Les chirurgiens-dentistes, les kinésithérapeutes, les sages-femmes et les infirmiers sont autorisés depuis 2016 à prescrire des substituts nicotiniques pour aider leurs patients à arrêter de fumer, mais cette possibilité reste largement sous-exploitée. Cette lacune est d’autant plus préoccupante que le tabagisme a des conséquences directes et graves sur la santé bucco-dentaire.
« Dans les faits, peu de professionnels de santé sont formés ou même informés de cette compétence qu’ils possèdent », souligne le Dr Johan Sergheraert, chirurgien-dentiste et tabacologue à l’Université et au CHU de Reims. Or, les fumeurs présentent un risque de développer une maladie parodontale (atteinte des gencives et de l’os de soutien des dents) de 2,5 à 6 fois supérieur à celui des non-fumeurs.
Le Dr Sergheraert insiste sur le rôle crucial que peuvent jouer les chirurgiens-dentistes : « Leur contribution mérite d’être valorisée. Ces pathologies inflammatoires, parmi les plus répandues au monde avec les caries, représentent une part importante des maladies chroniques. » Il plaide pour une meilleure appropriation de cette possibilité de prescription par les praticiens.
Selon lui, tout patient fumeur devrait bénéficier d’un minimum d’information et d’accompagnement, que ce soit par simple discussion, par une première prescription de substituts nicotiniques, ou par une orientation vers un spécialiste. « L’objectif n’est pas que tous les dentistes deviennent des experts en tabacologie, mais qu’ils intègrent systématiquement la prévention du tabagisme à leur pratique. Ce rôle d’amorce est essentiel », explique-t-il.

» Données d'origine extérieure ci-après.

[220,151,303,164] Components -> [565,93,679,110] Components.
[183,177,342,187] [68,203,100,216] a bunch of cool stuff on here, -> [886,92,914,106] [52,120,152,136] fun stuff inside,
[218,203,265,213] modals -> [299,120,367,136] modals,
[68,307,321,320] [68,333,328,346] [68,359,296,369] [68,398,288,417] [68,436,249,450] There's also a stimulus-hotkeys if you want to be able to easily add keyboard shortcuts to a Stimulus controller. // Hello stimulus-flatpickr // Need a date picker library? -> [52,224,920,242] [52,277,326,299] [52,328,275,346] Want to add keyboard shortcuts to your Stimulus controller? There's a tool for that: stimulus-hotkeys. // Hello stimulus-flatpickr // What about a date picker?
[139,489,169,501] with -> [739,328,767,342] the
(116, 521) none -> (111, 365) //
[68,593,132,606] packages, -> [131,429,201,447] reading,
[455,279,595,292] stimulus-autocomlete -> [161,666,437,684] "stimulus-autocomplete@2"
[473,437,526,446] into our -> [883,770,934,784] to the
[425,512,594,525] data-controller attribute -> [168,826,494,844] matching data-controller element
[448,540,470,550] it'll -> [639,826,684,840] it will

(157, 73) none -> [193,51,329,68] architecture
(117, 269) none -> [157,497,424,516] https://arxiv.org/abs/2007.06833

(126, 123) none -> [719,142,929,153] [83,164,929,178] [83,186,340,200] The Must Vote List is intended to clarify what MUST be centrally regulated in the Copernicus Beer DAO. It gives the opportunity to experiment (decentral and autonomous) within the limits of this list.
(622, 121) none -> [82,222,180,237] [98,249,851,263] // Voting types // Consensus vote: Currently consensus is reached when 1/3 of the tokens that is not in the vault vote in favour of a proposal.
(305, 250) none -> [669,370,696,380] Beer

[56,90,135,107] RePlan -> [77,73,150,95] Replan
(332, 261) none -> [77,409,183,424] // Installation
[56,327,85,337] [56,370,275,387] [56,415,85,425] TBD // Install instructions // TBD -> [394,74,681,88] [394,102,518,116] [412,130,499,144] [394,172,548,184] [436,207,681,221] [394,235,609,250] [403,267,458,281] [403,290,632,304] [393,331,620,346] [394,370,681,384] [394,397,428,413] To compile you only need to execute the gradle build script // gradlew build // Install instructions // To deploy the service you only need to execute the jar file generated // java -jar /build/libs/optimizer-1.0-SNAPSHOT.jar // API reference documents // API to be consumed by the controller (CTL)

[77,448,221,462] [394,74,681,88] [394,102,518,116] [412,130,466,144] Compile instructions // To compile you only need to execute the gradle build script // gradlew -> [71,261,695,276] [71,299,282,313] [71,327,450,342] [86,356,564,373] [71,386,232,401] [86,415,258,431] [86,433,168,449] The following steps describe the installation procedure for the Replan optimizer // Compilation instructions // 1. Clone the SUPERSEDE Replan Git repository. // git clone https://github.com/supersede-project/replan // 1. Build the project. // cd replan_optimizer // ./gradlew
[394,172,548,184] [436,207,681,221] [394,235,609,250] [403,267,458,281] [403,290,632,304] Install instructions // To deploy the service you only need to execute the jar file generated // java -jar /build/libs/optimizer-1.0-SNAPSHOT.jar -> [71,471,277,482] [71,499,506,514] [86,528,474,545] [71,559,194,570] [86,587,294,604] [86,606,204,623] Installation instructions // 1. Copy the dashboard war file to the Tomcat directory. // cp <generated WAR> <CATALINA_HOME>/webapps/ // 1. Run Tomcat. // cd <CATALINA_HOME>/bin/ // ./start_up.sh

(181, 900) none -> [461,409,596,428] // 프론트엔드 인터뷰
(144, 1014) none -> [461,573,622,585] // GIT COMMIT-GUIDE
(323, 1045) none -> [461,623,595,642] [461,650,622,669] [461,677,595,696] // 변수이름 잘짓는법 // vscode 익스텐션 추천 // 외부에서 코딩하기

La nature même des consultations dentaires, notamment en cas de maladie parodontale, offre un cadre idéal pour un suivi régulier et personnalisé du sevrage tabagique. Les visites fréquentes et prolongées permettent un accompagnement de proximité. Les bénéfices d’arrêter de fumer sont rapides et durables : après dix ans, le risque de développer une maladie parodontale chez un ancien fumeur rejoint celui d’une personne n’ayant jamais fumé.